### WHAT TO PRODUCE
Go to the line with "text: Show ->" in the entries below and write out every line from there through the line with "height: 29px ->", exactly and without pictures.

### SOURCE MATERIAL
──────────────────────────────
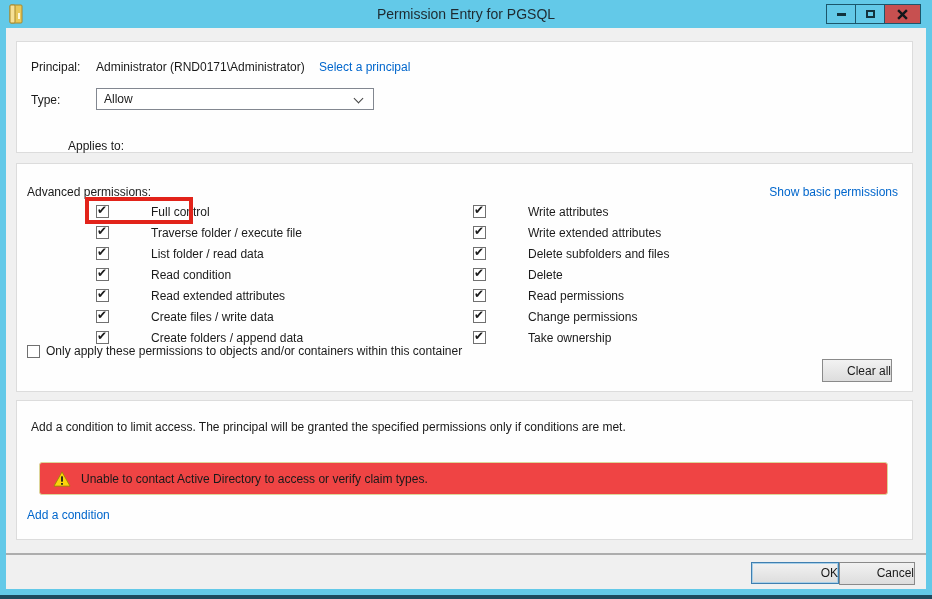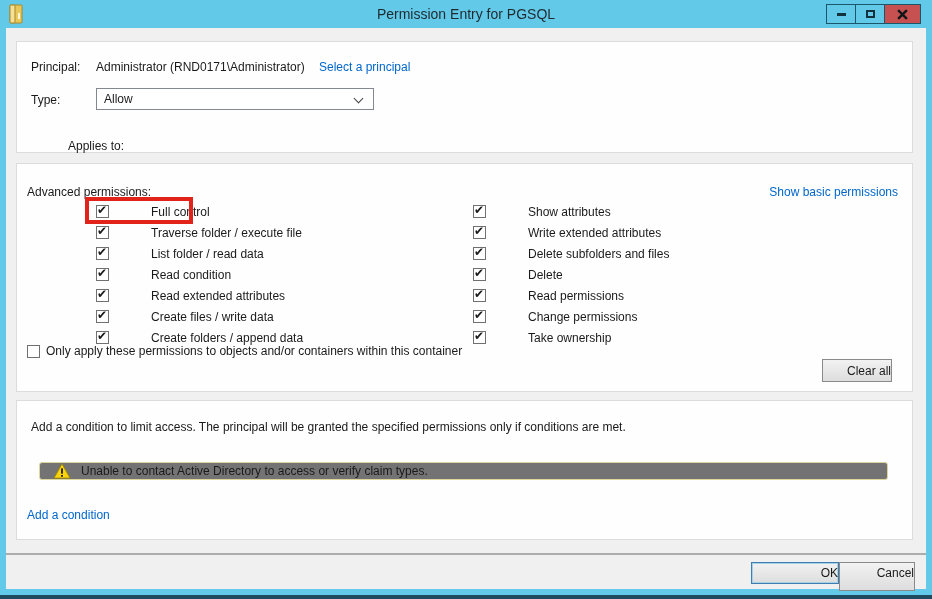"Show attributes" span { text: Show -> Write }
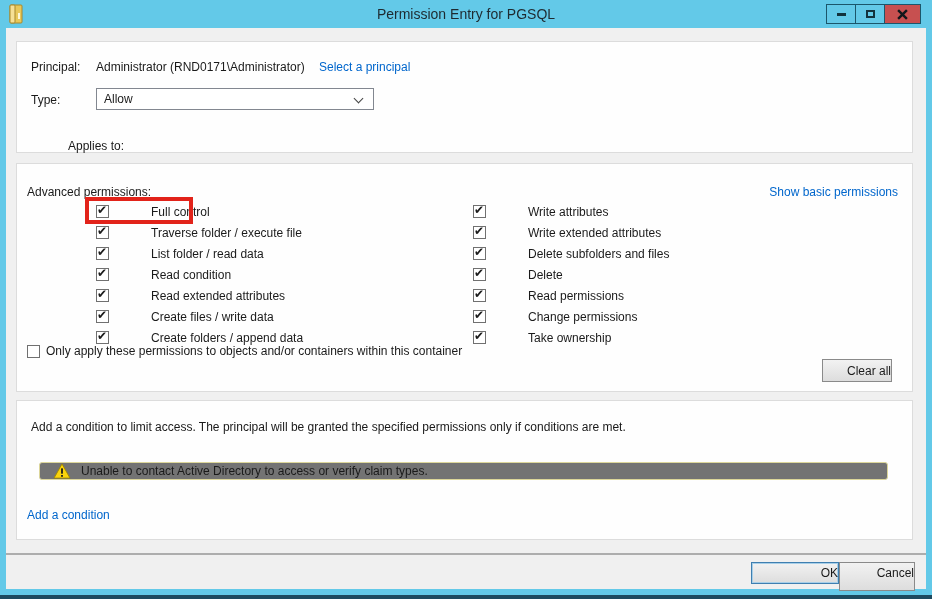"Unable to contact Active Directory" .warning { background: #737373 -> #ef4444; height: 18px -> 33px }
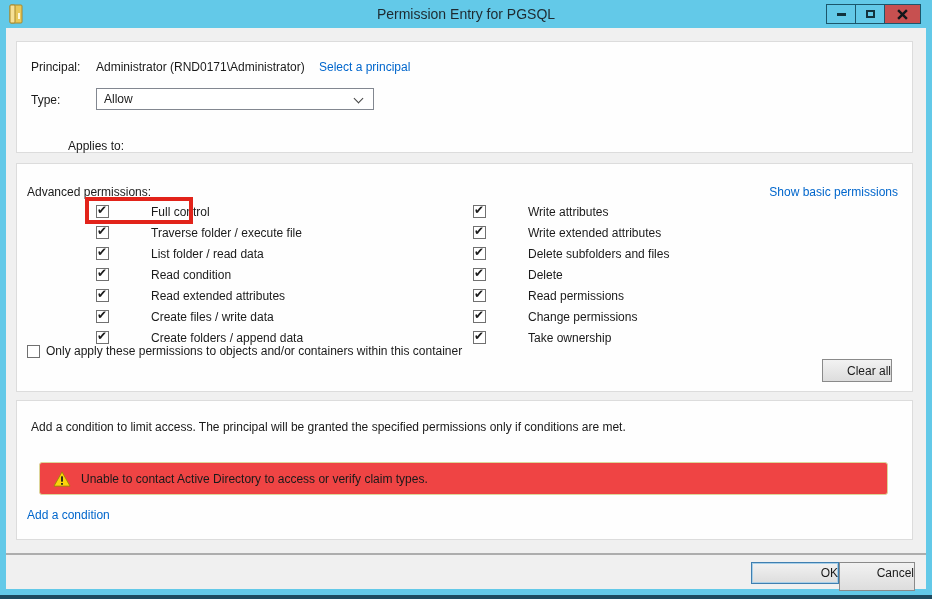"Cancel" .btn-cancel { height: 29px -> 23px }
──────────────────────────────
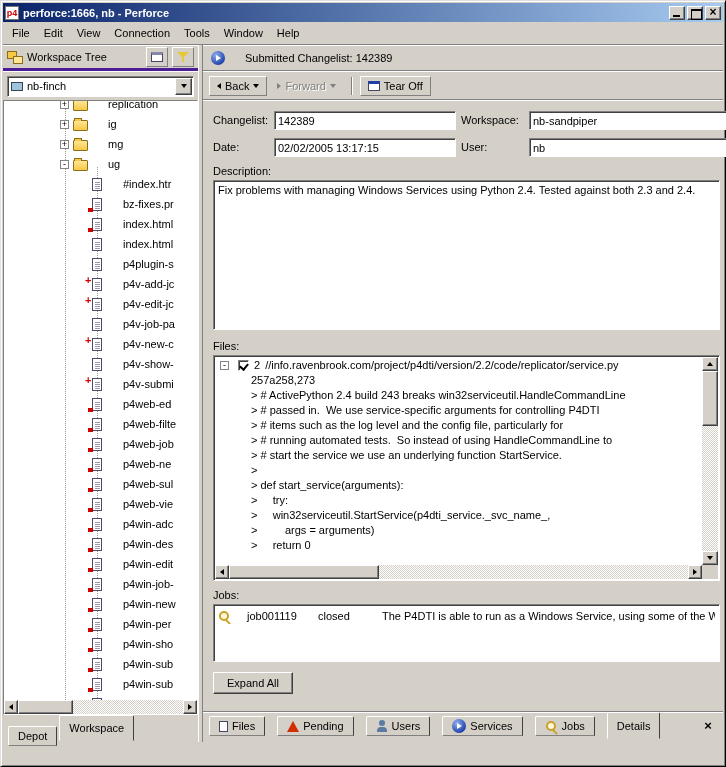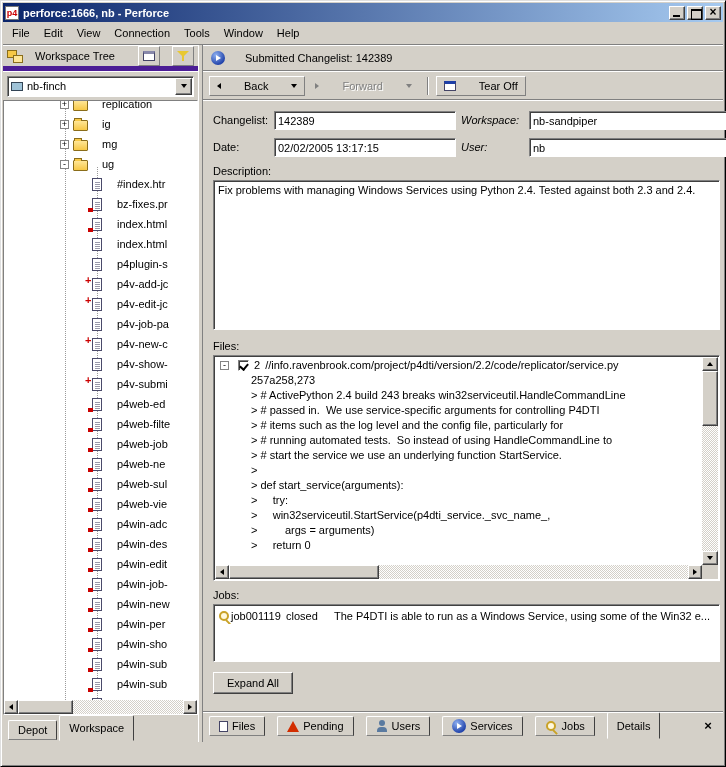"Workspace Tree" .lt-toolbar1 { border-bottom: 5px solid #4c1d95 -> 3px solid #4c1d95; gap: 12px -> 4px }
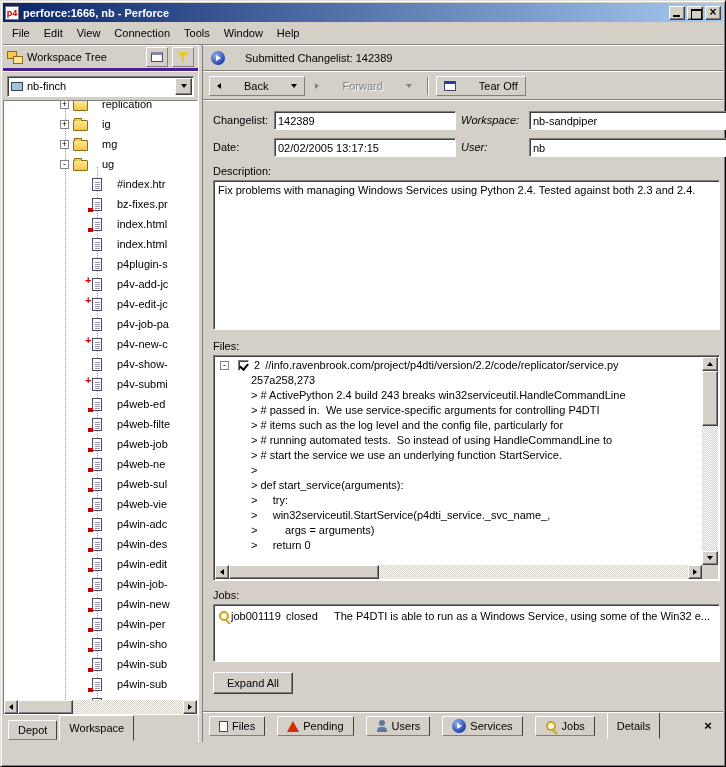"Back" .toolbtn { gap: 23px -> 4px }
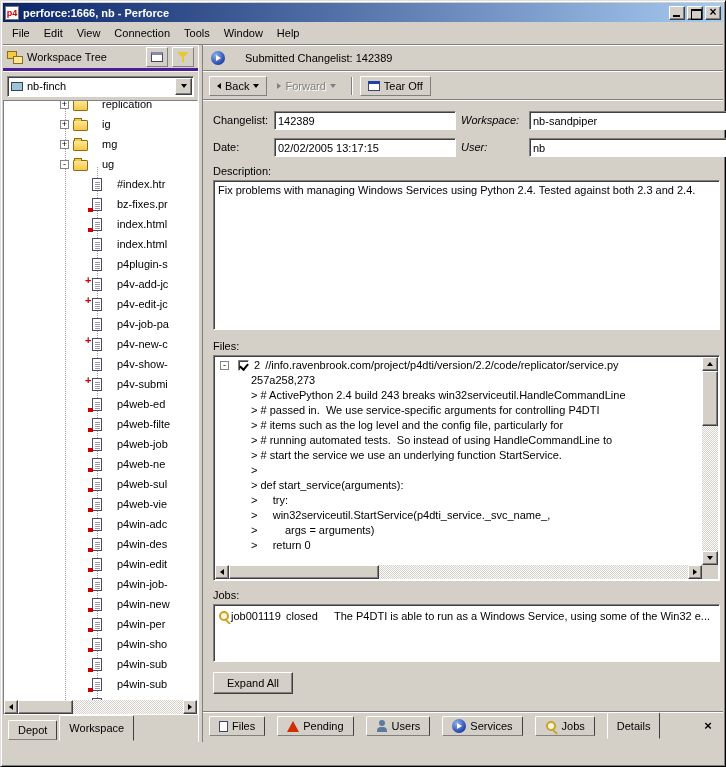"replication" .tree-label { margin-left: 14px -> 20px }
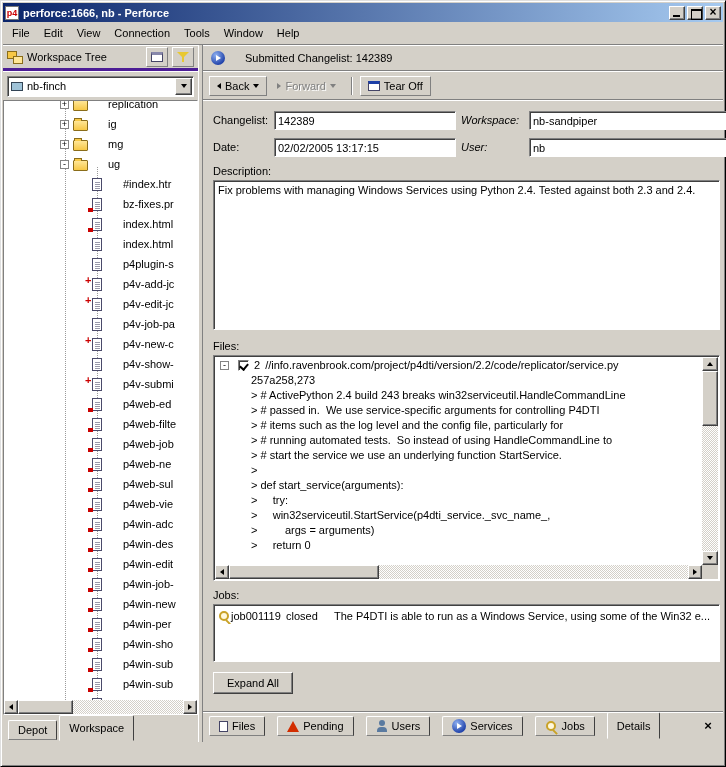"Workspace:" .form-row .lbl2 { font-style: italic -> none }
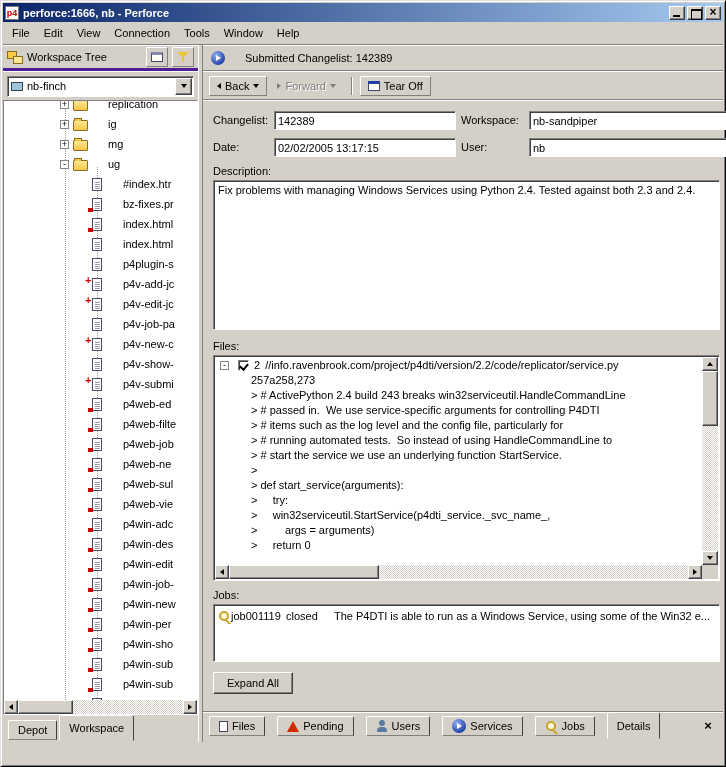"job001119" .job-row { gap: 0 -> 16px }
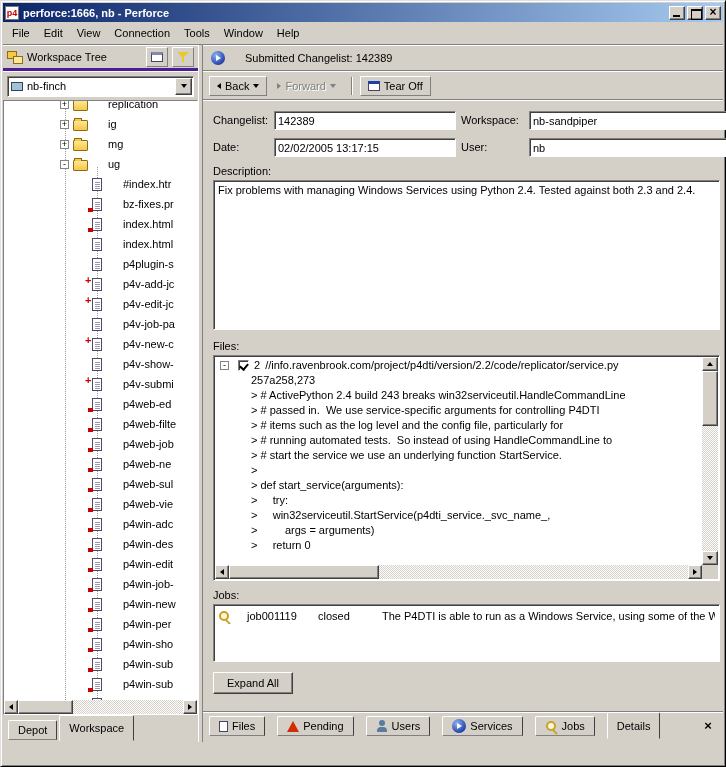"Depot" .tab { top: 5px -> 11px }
──────────────────────────────
### RESULT BELOW
"Show attributes" span { text: Show -> Write }
"Unable to contact Active Directory" .warning { background: #737373 -> #ef4444; height: 18px -> 33px }
"Cancel" .btn-cancel { height: 29px -> 23px }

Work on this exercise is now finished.